Start of EXTRACTED DATA

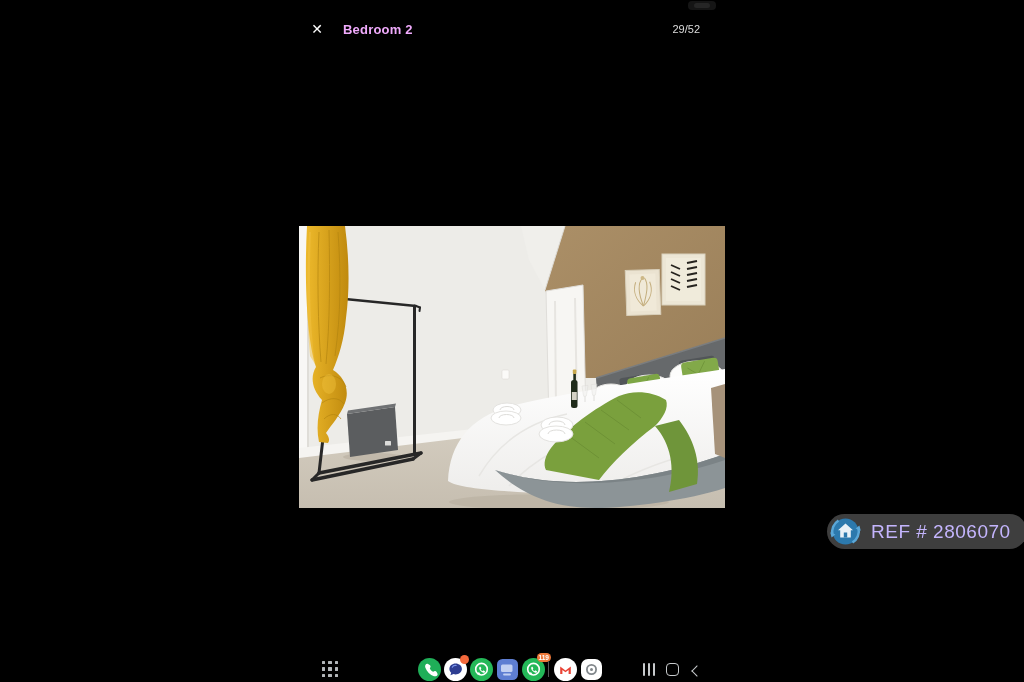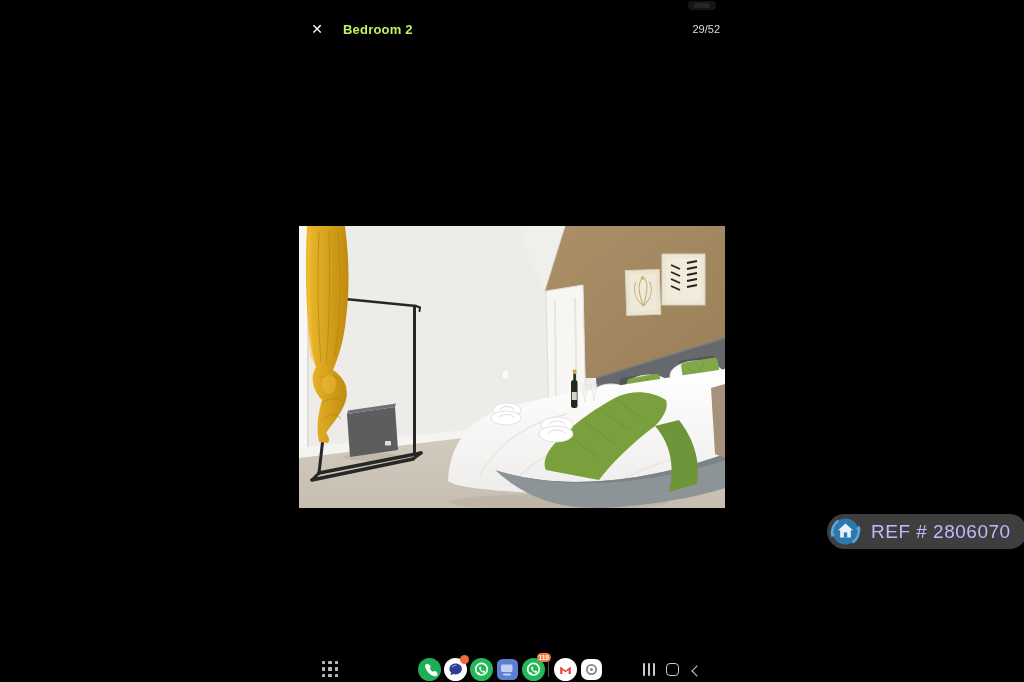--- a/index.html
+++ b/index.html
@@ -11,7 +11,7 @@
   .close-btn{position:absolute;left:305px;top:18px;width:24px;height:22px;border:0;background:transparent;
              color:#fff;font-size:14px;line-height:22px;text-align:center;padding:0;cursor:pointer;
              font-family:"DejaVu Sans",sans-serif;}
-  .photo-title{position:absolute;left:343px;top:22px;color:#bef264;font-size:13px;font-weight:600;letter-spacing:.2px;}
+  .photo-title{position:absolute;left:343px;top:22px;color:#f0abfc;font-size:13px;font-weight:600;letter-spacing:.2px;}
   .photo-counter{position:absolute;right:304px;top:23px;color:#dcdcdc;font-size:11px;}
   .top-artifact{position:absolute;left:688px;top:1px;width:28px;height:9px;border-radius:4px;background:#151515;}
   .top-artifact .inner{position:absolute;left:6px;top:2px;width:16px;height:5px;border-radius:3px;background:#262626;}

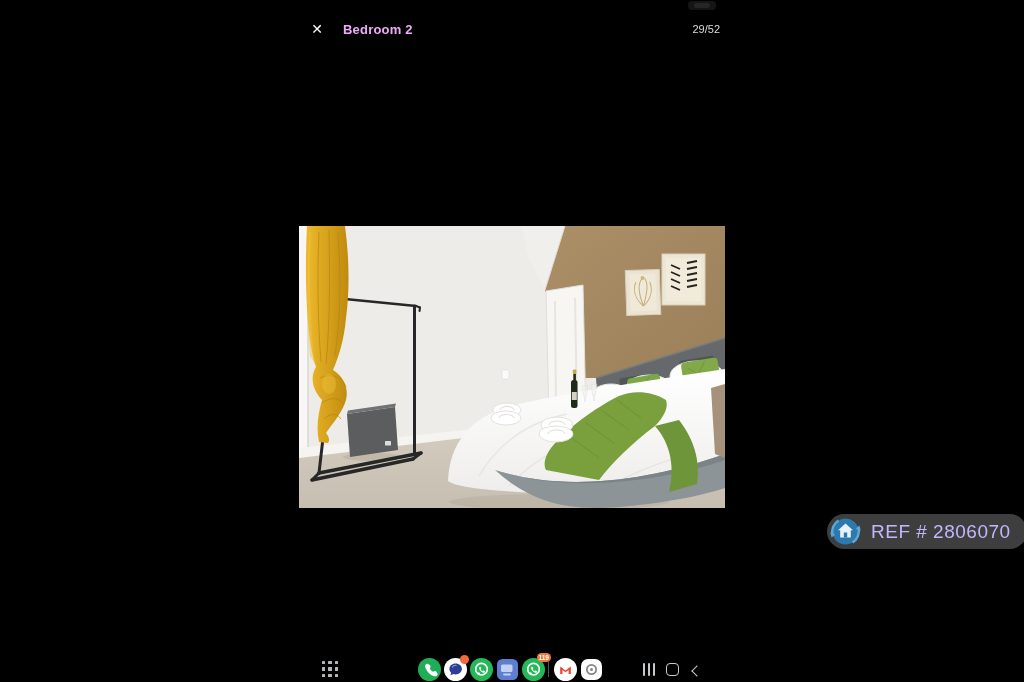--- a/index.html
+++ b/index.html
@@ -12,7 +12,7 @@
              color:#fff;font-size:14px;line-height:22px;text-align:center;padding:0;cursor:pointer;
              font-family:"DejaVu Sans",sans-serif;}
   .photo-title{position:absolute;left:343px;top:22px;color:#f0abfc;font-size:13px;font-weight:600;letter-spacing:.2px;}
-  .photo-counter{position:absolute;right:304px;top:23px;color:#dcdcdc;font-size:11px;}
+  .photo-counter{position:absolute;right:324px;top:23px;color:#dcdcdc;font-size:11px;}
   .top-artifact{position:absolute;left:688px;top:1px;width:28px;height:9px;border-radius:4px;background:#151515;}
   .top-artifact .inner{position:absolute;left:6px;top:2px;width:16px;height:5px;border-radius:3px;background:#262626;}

End of EXTRACTED DATA

_TASK STATEMENT_
With the pictures removed, return the listing above in its exact original wording.

_SOLUTION FOR THIS PROBLEM_
--- a/index.html
+++ b/index.html
@@ -11,7 +11,7 @@
   .close-btn{position:absolute;left:305px;top:18px;width:24px;height:22px;border:0;background:transparent;
              color:#fff;font-size:14px;line-height:22px;text-align:center;padding:0;cursor:pointer;
              font-family:"DejaVu Sans",sans-serif;}
-  .photo-title{position:absolute;left:343px;top:22px;color:#bef264;font-size:13px;font-weight:600;letter-spacing:.2px;}
+  .photo-title{position:absolute;left:343px;top:22px;color:#f0abfc;font-size:13px;font-weight:600;letter-spacing:.2px;}
   .photo-counter{position:absolute;right:304px;top:23px;color:#dcdcdc;font-size:11px;}
   .top-artifact{position:absolute;left:688px;top:1px;width:28px;height:9px;border-radius:4px;background:#151515;}
   .top-artifact .inner{position:absolute;left:6px;top:2px;width:16px;height:5px;border-radius:3px;background:#262626;}

--- a/index.html
+++ b/index.html
@@ -12,7 +12,7 @@
              color:#fff;font-size:14px;line-height:22px;text-align:center;padding:0;cursor:pointer;
              font-family:"DejaVu Sans",sans-serif;}
   .photo-title{position:absolute;left:343px;top:22px;color:#f0abfc;font-size:13px;font-weight:600;letter-spacing:.2px;}
-  .photo-counter{position:absolute;right:304px;top:23px;color:#dcdcdc;font-size:11px;}
+  .photo-counter{position:absolute;right:324px;top:23px;color:#dcdcdc;font-size:11px;}
   .top-artifact{position:absolute;left:688px;top:1px;width:28px;height:9px;border-radius:4px;background:#151515;}
   .top-artifact .inner{position:absolute;left:6px;top:2px;width:16px;height:5px;border-radius:3px;background:#262626;}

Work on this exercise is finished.